__TASK DESCRIPTION__:
Would you return exactly the lines running from the one with "Champion's Path Venusaur V 001/073 Holo CGC 8.5: 1" to the bottom of the listing below, and no others?

AVAILABLE DATA START

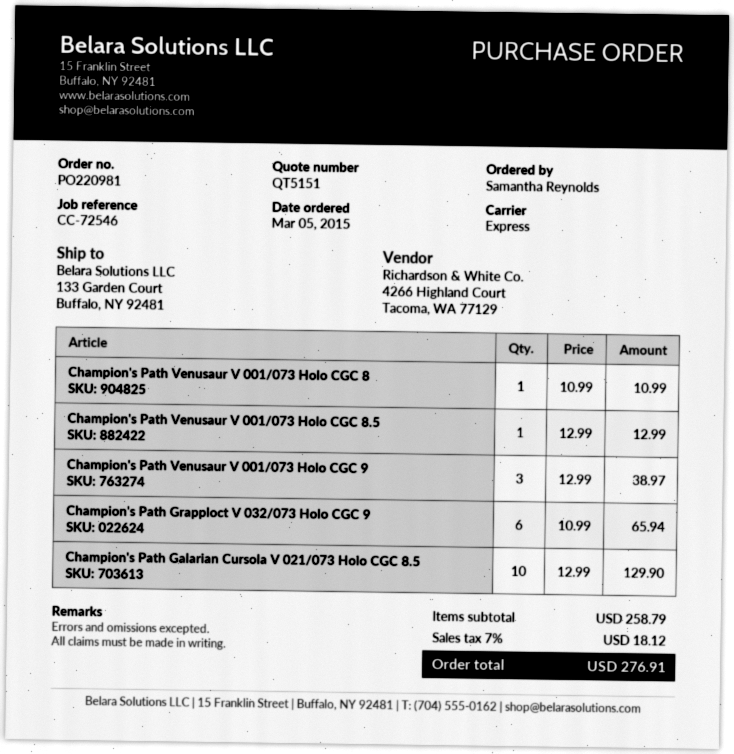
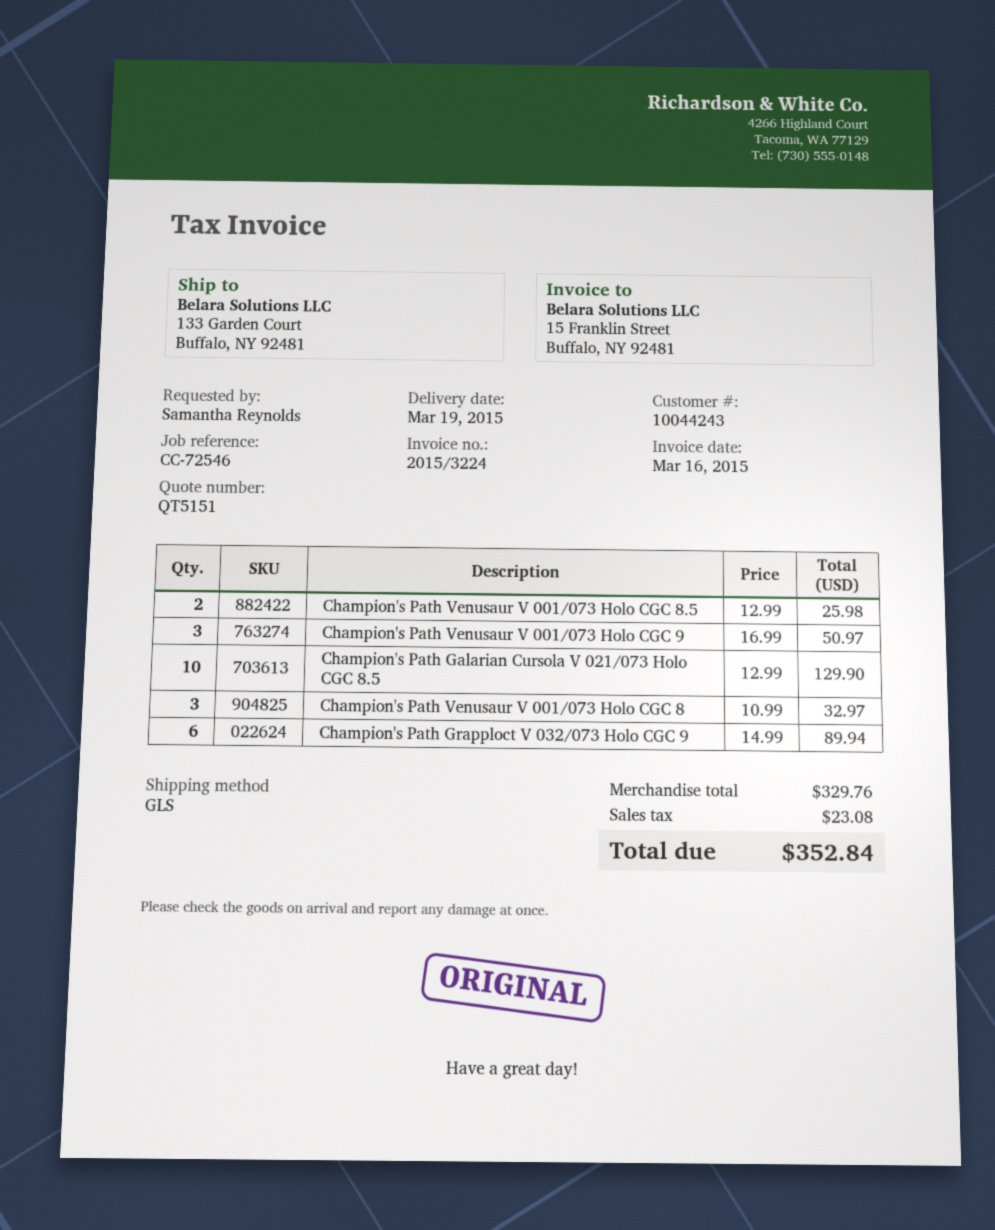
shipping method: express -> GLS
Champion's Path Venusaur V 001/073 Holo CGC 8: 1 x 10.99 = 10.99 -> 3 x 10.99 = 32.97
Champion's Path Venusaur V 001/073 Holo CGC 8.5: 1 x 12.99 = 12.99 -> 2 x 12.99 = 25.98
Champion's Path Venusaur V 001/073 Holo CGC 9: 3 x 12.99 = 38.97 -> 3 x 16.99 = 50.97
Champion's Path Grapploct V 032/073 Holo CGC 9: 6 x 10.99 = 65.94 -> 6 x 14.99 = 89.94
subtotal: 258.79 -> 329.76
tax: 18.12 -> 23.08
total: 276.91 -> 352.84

AVAILABLE DATA END

__WRITTEN RESPONSE__:
Champion's Path Venusaur V 001/073 Holo CGC 8.5: 1 x 12.99 = 12.99 -> 2 x 12.99 = 25.98
Champion's Path Venusaur V 001/073 Holo CGC 9: 3 x 12.99 = 38.97 -> 3 x 16.99 = 50.97
Champion's Path Grapploct V 032/073 Holo CGC 9: 6 x 10.99 = 65.94 -> 6 x 14.99 = 89.94
subtotal: 258.79 -> 329.76
tax: 18.12 -> 23.08
total: 276.91 -> 352.84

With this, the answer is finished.